The federal government can seize records. It can also refuse to explain itself in the moment. Local election offices, even large ones, operate on a different clock. They face statutory retention rules, public records pressure, recount demands, and constant political suspicion. If the original ballots are gone, officials cannot simply print new ones.

That is why Fulton County’s demand to unseal the affidavit is more than curiosity. It is a play for narrative control. If the FBI’s rationale is strong and narrow, unsealing helps legitimize the seizure. If it is broad, thin, or politically combustible, unsealing is exactly what the county wants before the next election season turns every administrative question into a conspiracy rumor.

Democrats, including Sen. Mark Warner of Virginia, have also voiced anxiety about what a president can do when he signals he is willing to push past norms. According to The Associated Press, Warner said that while he once doubted Trump would intervene in the midterms, “the notional idea that he will ask his loyalists to do something inappropriate, beyond the Constitution, scares the heck out of me.”

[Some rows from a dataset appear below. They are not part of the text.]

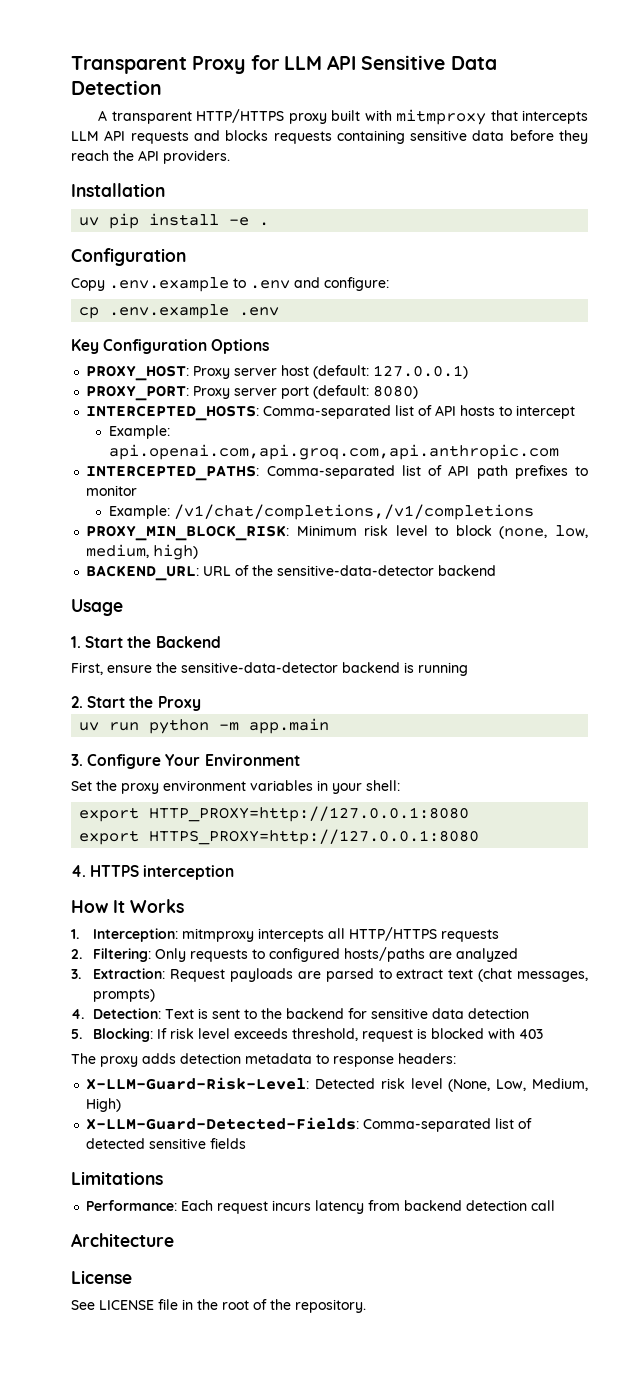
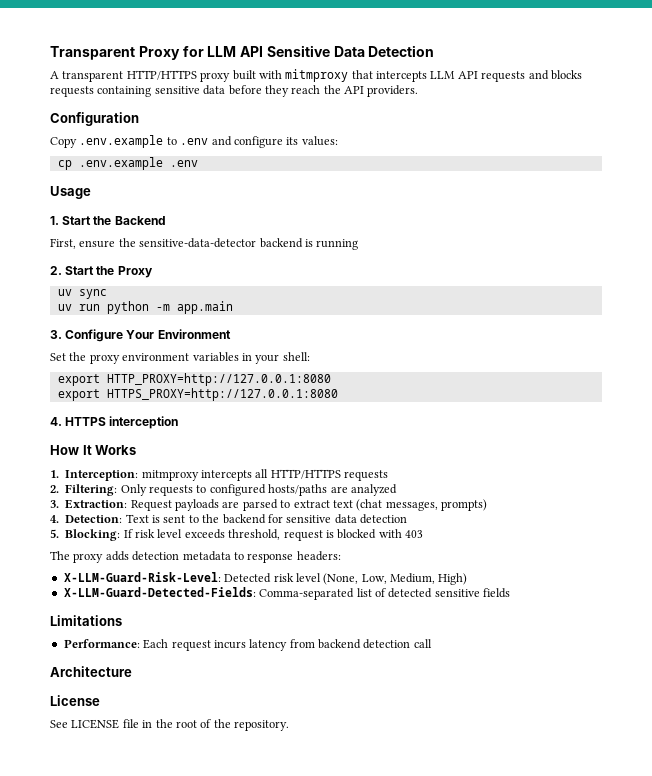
- Installation
- uv pip install -e .
- Copy .env.example to .env and configure:
+ Copy .env.example to .env and configure its values:
- Key Configuration Options
- PROXY_HOST: Proxy server host (default: 127.0.0.1)
- PROXY_PORT: Proxy server port (default: 8080)
- INTERCEPTED_HOSTS: Comma-separated list of API hosts to intercept
- Example: api.openai.com,api.groq.com,api.anthropic.com
- INTERCEPTED_PATHS: Comma-separated list of API path prefixes to monitor
- Example: /v1/chat/completions,/v1/completions
- PROXY_MIN_BLOCK_RISK: Minimum risk level to block (none, low, medium, high)
- BACKEND_URL: URL of the sensitive-data-detector backend
+ uv sync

The White House, according to The Associated Press, has scoffed at such fears and noted Trump did not intervene in the 2025 off-year elections despite predictions he would.

That is the tightrope. Critics point to the rhetoric and the federal actions. The administration points to restraint in other moments. Fulton County is trying to force the debate out of vibes and into documents.

What to Watch Next

Two things will determine whether this story fades into procedural noise or turns into a national election flashpoint.

First, whether a judge orders the return of the ballots and records, and on what timeline. Election offices live in deadlines, and midterm planning does not wait for litigation to wrap up neatly.

Second, whether the court unseals the affidavit behind the search warrant. If the affidavit remains sealed, both sides will keep filling the vacuum with their own version of events. If it is unsealed, the public gets a look at what federal agents told a judge, under oath, to justify taking custody of a county’s election history.

Fulton County has made its position plain. It is not acting like a defendant trying to keep secrets. It is acting like an election authority trying to keep control of the evidence that lets it say, with credibility, that the count was the count.